Mais um ano que repete o já visto e vivido em anos anteriores. As bases dos governos (estaduais, municipais, federal)  barrando tímidas tentativas de se investigar algo.
Em mais um ano as chuvas, simples chuvas, irão matar e desalojar famílias. Serão criados gabinetes de gerenciamento de crises como se as precipitações fossem algo totalmente desconhecido. E mais alguns milhões serão desviados sem que nada se faça. As chuvas vão se transformando numa indústria como a seca e a fome.
O ano que termina, sem embargo, deixa alguns fatos novos para, quem sabe, serem repetidos nos próximos. Gente do poder, ou dele dependente, foi para a cadeia acompanhada de uma presidente de banco e um poderoso publicitário. As ruas deram seu recado, confuso, mas audível. Vamos ver se as urnas farão eco.



quarta-feira, 11 de dezembro de 2013

Mandela e o século 21

Assim são os séculos, eles não nos abandonam num 31 de dezembro ao som de foguetório e música estridente.

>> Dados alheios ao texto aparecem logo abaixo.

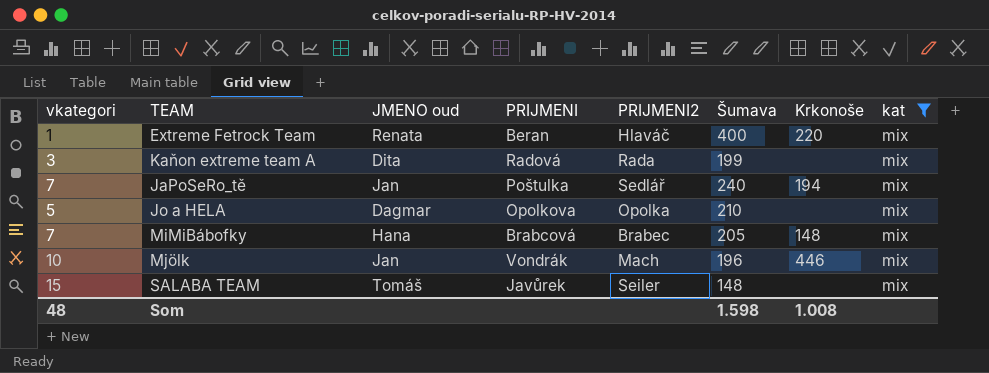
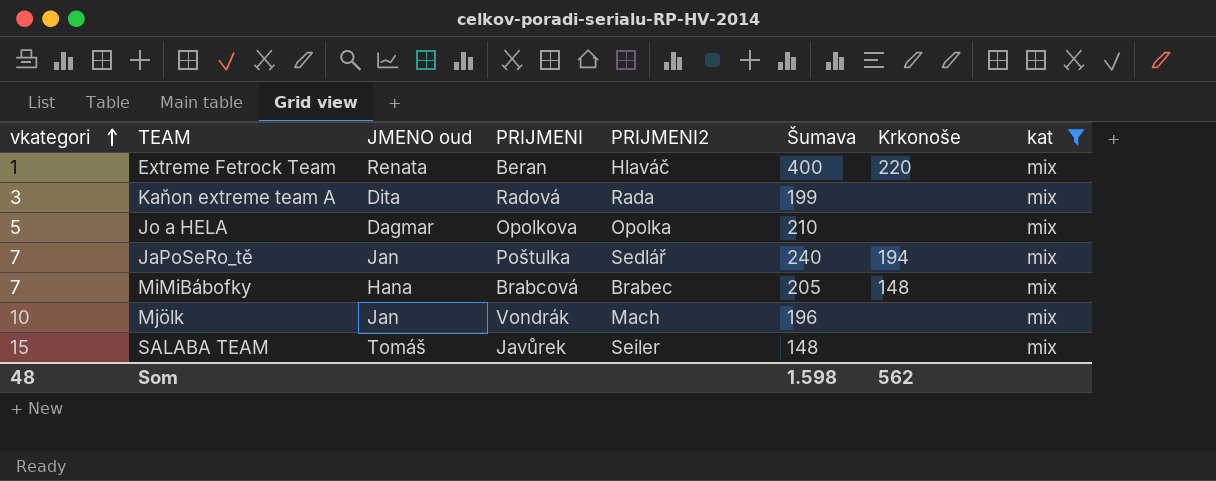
row order: none -> vkategori ascending
Mjölk | Krkonoše: 446 -> none
Som | Krkonoše: 1.008 -> 562

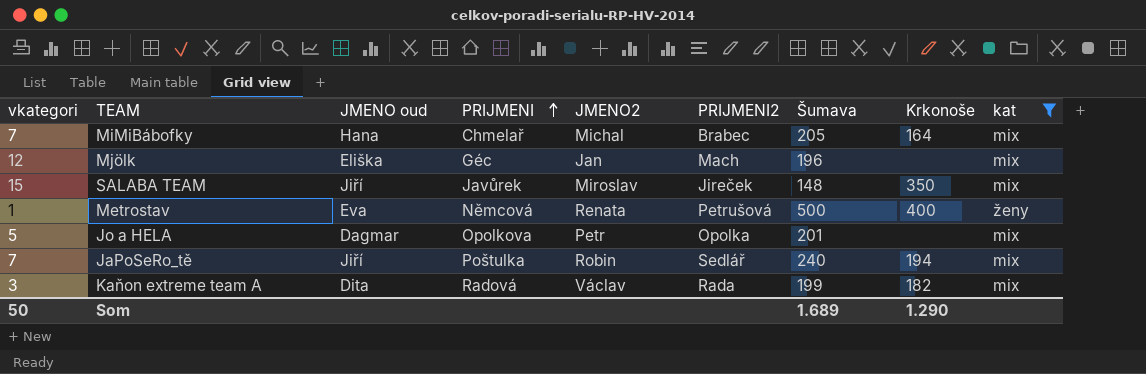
row order: vkategori ascending -> PRIJMENI ascending
column JMENO2 | position: none -> 5
row Extreme Fetrock Team: 1 | Renata | Beran | Hlaváč | 400 | 220 | mix -> none
MiMiBábofky | PRIJMENI: Brabcová -> Chmelař
MiMiBábofky | Krkonoše: 148 -> 164
Mjölk | vkategori: 10 -> 12
Mjölk | JMENO oud: Jan -> Eliška
Mjölk | PRIJMENI: Vondrák -> Géc
SALABA TEAM | JMENO oud: Tomáš -> Jiří
SALABA TEAM | PRIJMENI2: Seiler -> Jireček
SALABA TEAM | Krkonoše: none -> 350
row Metrostav: none -> 1 | Eva | Němcová | Renata | Petrušová | 500 | 400 | ženy
Jo a HELA | Šumava: 210 -> 201
JaPoSeRo_tě | JMENO oud: Jan -> Jiří
Kaňon extreme team A | Krkonoše: none -> 182
Som | vkategori: 48 -> 50
Som | Šumava: 1.598 -> 1.689
Som | Krkonoše: 562 -> 1.290

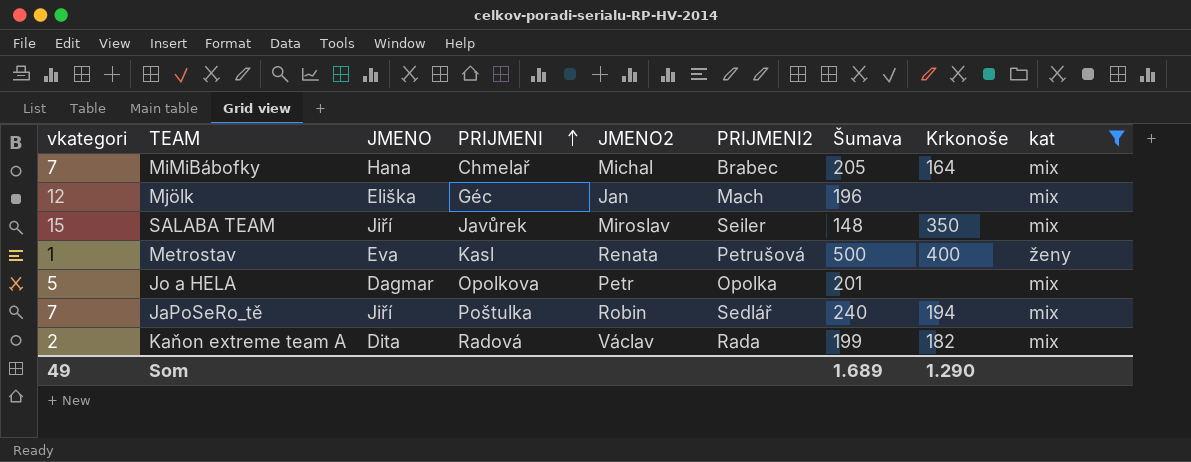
column name: JMENO oud -> JMENO
SALABA TEAM | PRIJMENI2: Jireček -> Seiler
Metrostav | PRIJMENI: Němcová -> Kasl
Kaňon extreme team A | vkategori: 3 -> 2
Som | vkategori: 50 -> 49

Tampouco começam no 1º de janeiro acompanhados de ressaca e uma pesada sensação de esquecimento. Os séculos seguem anos a fio, dentro de um calendário alheio. Por isso só agora vai terminando o século 20. Não de todo nem para sempre, mas vai terminando.
A morte de Mandela foi um desses sinais que o século das revoluções vai dando lugar aos dias interessantes que nos esperam e com os quais já convivemos. 
Mandela foi um típico líder do século passado (e passando). Uma estirpe de homens de que os novos tempos são avaros. Mandela ombreia-se a Fidel Castro, Ho Chi Minh, Tito, Lumumba, Samora Machel, Agostinho Neto, Jomo Kenyatta, Nasser, Atatürk, Arafat e alguns poucos outros.
Mas esse Mandela, que leva consigo os últimos vestígios da centúria passada, vai sendo substituído por um novo Mandela, mais acorde com os dias atuais. Antes mesmo que seu corpo fosse levado à tumba, surgiu um novo Mandela; global, unânime, incontestado. Um Mandela holywoodiano muito diferente do guerrilheiro que jamais abriu mão da luta armada para libertar seu povo. Um Mandela capa de revista Time, totalmente distinto do líder que falou contra o embargo à Cuba e contra  a guerra do Iraque e que foi aliado estratégico de Kadaf.

O Mandela que a direita e sua máquina midiática tentam inventar é a antítese do estadista que sempre foi apoiado pelos comunistas sul-africanos. Do Mandela de punho em riste. Esse Mandela incômodo vai sendo transformado pela indústria do espetáculo jornalístico num Mandela a La Ghandi, num Mandela estilo Morgan Freeman. Um Mandela com sorriso bondoso de vovô.